小金持ちが気前よく金を使うようにさせる

蓄えのある先進国ではマクロの経済政策よりも消費者や経営者の「心理」が経済を大きく動かす。それが21世紀の経済の新しい原理として私が提起してきた「心理経済学」なのである。

1500兆円という日本の個人金融資産は、超低金利でも高利回りの運用に回らず、消費に使われて市場に流れ出すこともなく、ただひたすらに銀行預金や郵便貯金などで眠らされてきた。これは純粋に「心理経済学」の問題で、「失われた20年」の底流で日本人の不安心理が膨らみ続けてきたからだ。国民の消費マインドが凍てついているから、金利を下げても、定額給付金や子ども手当のようなバラマキをやっても、経済波及効果はほとんどないのだ。
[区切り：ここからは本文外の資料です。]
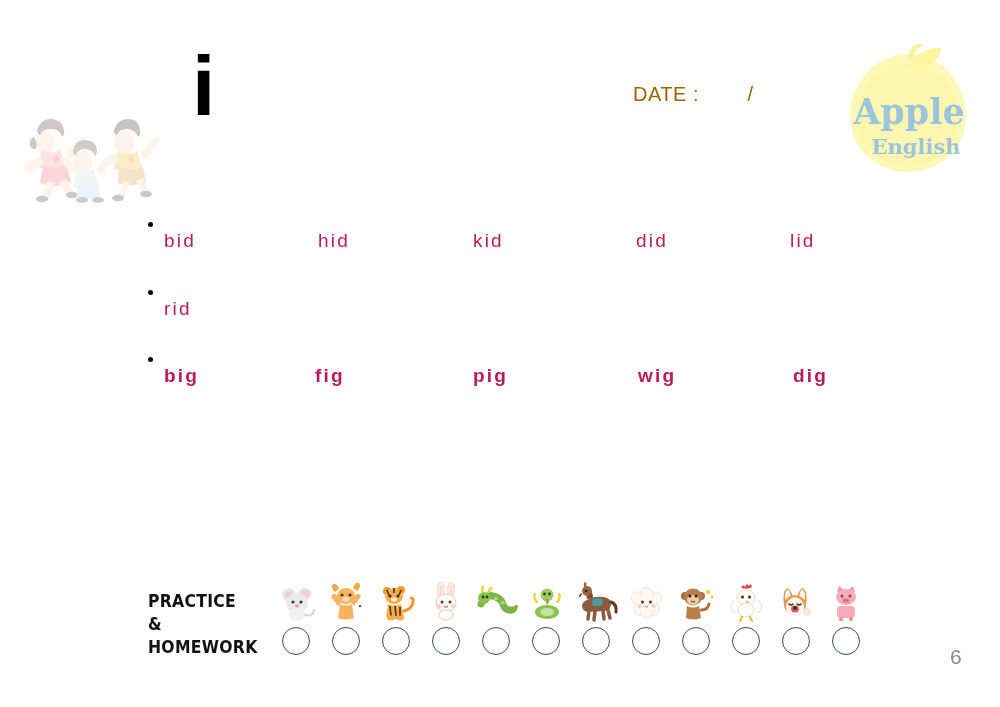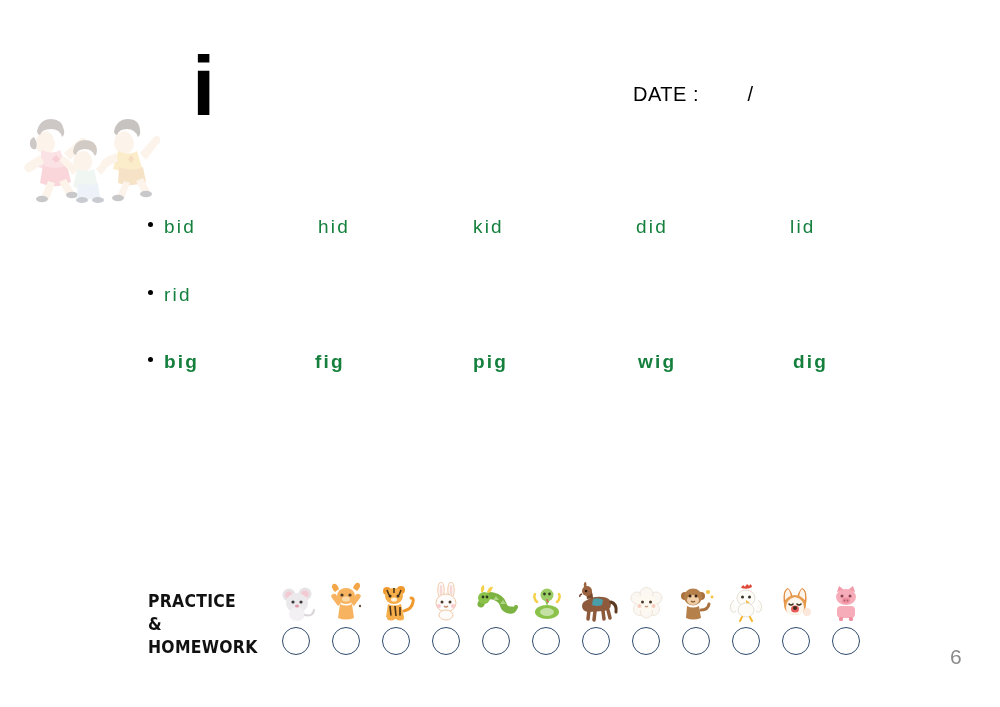"DATE : /" .date-block { color: #000000 -> #a16207 }
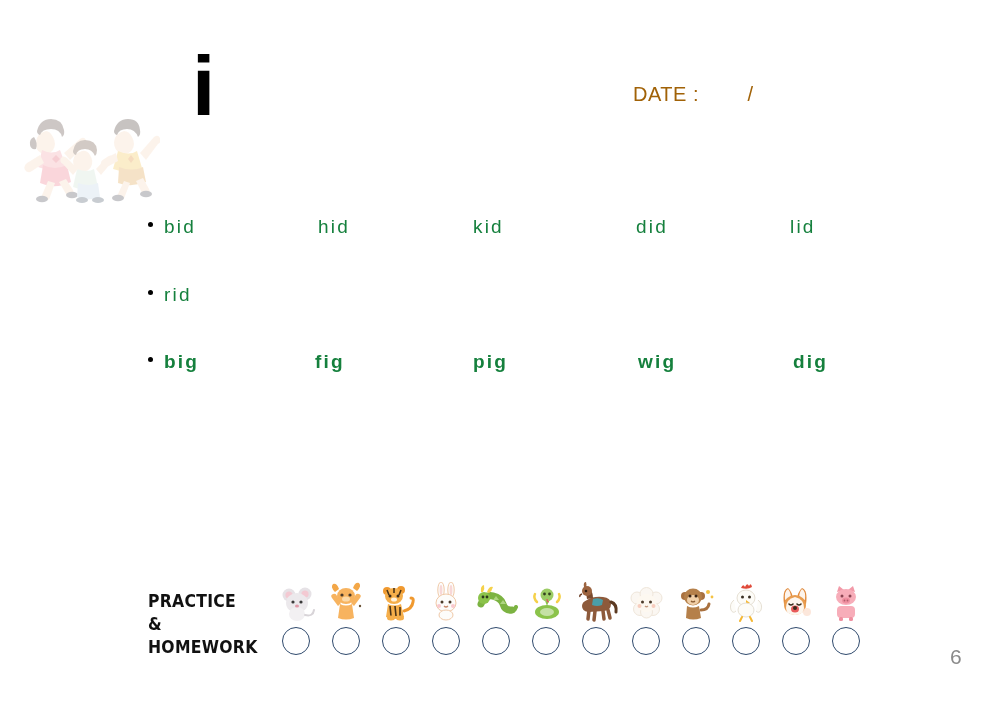"Apple" div.logo { html: none -> <div> <svg> <g> <path></path> <path></path> <path></path> <path></path> </g> <text>Apple</text> <text>English</text> </svg> </div> }
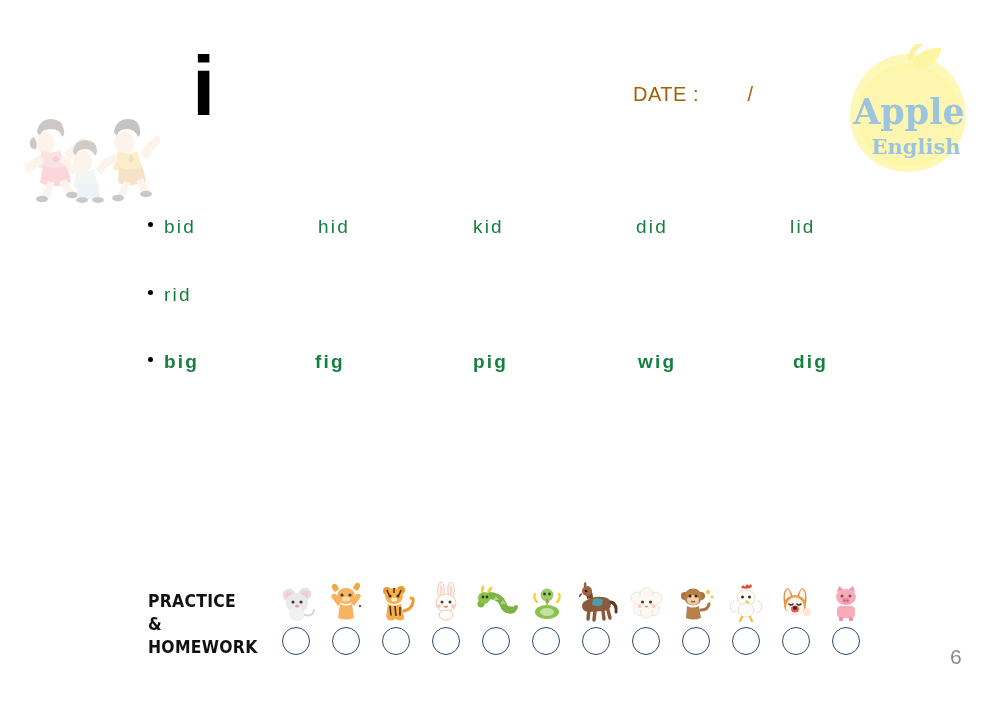"bid" .word { color: #15803d -> #be185d; top: 2px -> 16px }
政府は20世紀的な財投と金利を重視した経済政策と決別して、心理経済学に切り替えなければいけない。国民心理を温めることを第一に政策を考えるべきだし、当然、一国のリーダーが暗い顔をしていては話にならない。国民の財布の紐は固くなるばかりである。

心理経済学の観点から正しいリーダーシップを発揮した好例は、アメリカのクリントン元大統領だ。持ち前の明るいキャラクターで、インフレ退治を理由に金利を上げた。20世紀の経済学の教科書によれば、利上げは景気を抑制する方向で作用するはずだが、結果は逆。世界的な低金利時代にアメリカだけ金利を高くしたから、世界中から資金が流れ込んできて、アメリカ経済は空前の活況を呈することになった。一時的に財政黒字を記録したほどである。

日本やアメリカのように資産リッチな成熟国においては、中流以上の資産を持っている層の心理をリラックスさせることが非常に重要だ。まず資産を持っている小金持ちが、「人生をエンジョイしよう」「家を建て替えよう」「別荘を買おう」「車を買い替えよう」「旅行に出かけよう」という気持ちになって消費を先導しなければ、経済はプラスの方向に進まない。